In November 2020, Bill Gates said that more than 50% of business travel and more than 30% of days in the office would go away in a post-pandemic world. He has since been proved wrong. Corporate travel four years later has come back, though it’s a bit uneven and it looks a bit different than it did before.

“I have a lot of respect for Bill Gates, but he got that one 100% wrong,” Hoplamazian said. “We’re still growing leisure on a very high pace the last two years compounded, but this year, the big change is business travel.” Hoplamazian noted that business travel in New York, for instance, is up some 20%.

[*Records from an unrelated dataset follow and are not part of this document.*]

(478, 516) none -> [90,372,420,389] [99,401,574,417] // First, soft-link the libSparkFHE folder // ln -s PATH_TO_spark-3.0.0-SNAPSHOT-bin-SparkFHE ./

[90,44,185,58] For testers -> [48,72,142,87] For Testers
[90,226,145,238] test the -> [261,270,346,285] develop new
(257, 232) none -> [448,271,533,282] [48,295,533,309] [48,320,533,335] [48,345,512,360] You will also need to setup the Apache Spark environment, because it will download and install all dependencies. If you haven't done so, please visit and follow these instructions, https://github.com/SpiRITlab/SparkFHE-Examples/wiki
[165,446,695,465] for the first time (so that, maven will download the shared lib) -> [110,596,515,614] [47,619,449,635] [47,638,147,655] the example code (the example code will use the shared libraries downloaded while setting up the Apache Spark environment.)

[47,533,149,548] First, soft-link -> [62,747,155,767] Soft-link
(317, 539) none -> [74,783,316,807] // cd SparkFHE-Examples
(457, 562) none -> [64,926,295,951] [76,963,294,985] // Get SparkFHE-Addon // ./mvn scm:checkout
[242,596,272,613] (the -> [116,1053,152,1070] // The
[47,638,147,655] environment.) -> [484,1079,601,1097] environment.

There has been a shift in how corporate travel looks. Small- and medium-sized enterprises, or SMEs, led the way in 2021 and 2022, Hoplamazian said, adding that Hyatt’s corporate accounts through April were up 12% year-to-date and total business transient up 6%. “The whole segment for us is growing,” he said. “We haven’t seen one month that it hasn’t gotten better. It is going to be distributed in much the same way as we saw pre-pandemic, because people see the value.”

Another person who shared in some of what Gates said on corporate travel is Accor’s Bazin. Three years ago he said that he believed that 25% of international business travel would go away forever. He doubled down on that statement: “I think it’s still true,” he said. “It’s a different business travel—the guys going from Seattle to New York or Seattle to London, I guarantee you, half of those guys, individual businessman, are reducing by half.”

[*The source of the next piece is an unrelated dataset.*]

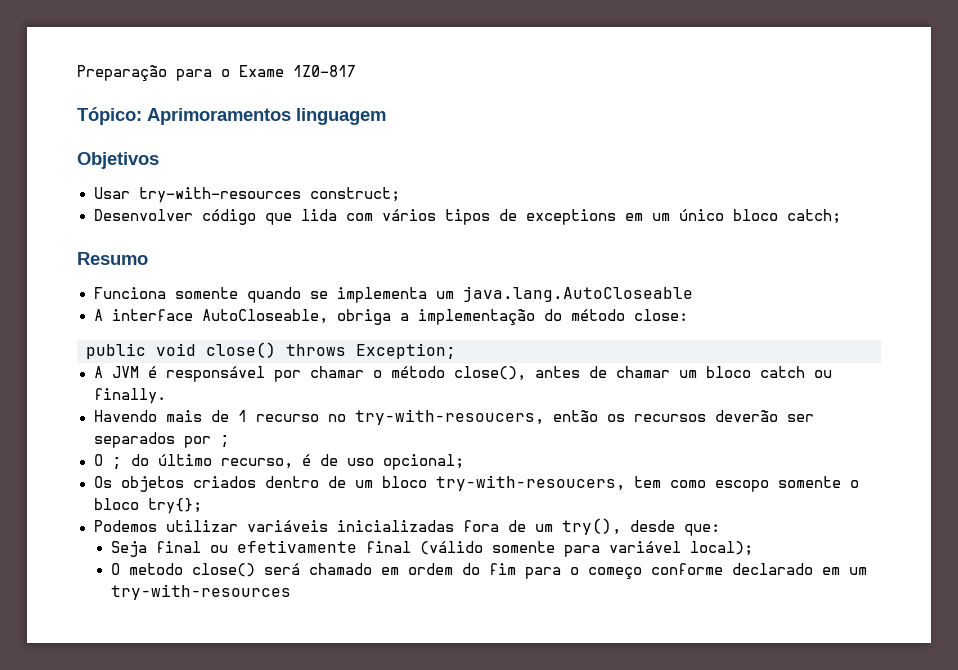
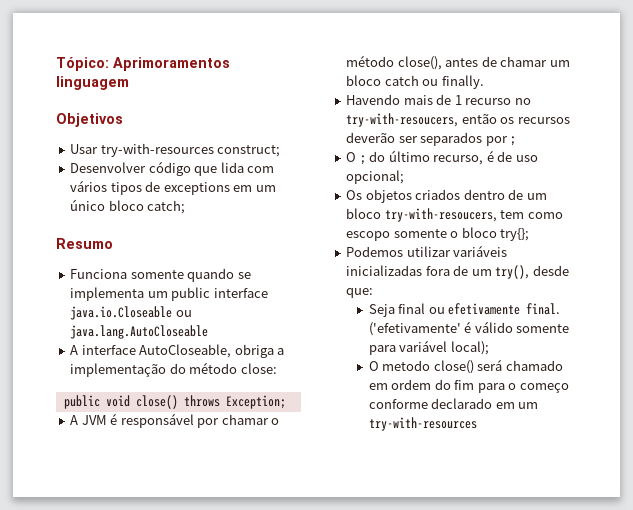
[77,65,356,81] Preparação para o Exame 1Z0-817 // -> (56, 64) none
(454, 295) none -> [171,287,268,301] [70,306,192,320] public interface java.io.Closeable ou
[365,541,483,555] final (válido -> [526,303,561,315] [368,321,513,336] final. ('efetivamente' é válido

He said that the gap is being filled by the SMEs, where they meet more often because of flexible working.

In China, Marriott’s Capuano said business travel was back but also different than before. “It’s not back in the same mix of cross-border and domestic that we saw in 2018 and 2019. It’s back largely on the shoulders of domestic,” he said.

Meanwhile, it’s group business that has come back gangbusters, the CEOs said. “Much of the media coverage is around business and leisure transient, but group is the strongest performing segment right now,” said Capuano. And the travel booking window has shifted, he said. “We were talking about really short booking windows—that’s inverted completely.”

It’s actually made it difficult on sales teams because, as Capuano pointed out, some groups are looking to book as far as seven years out. “I’m not sure you want to lock in those rates,” he said, to which Eisen asked if it was because he thought rates would come down. Almost in unison the panel said, “No, they’ll go up!”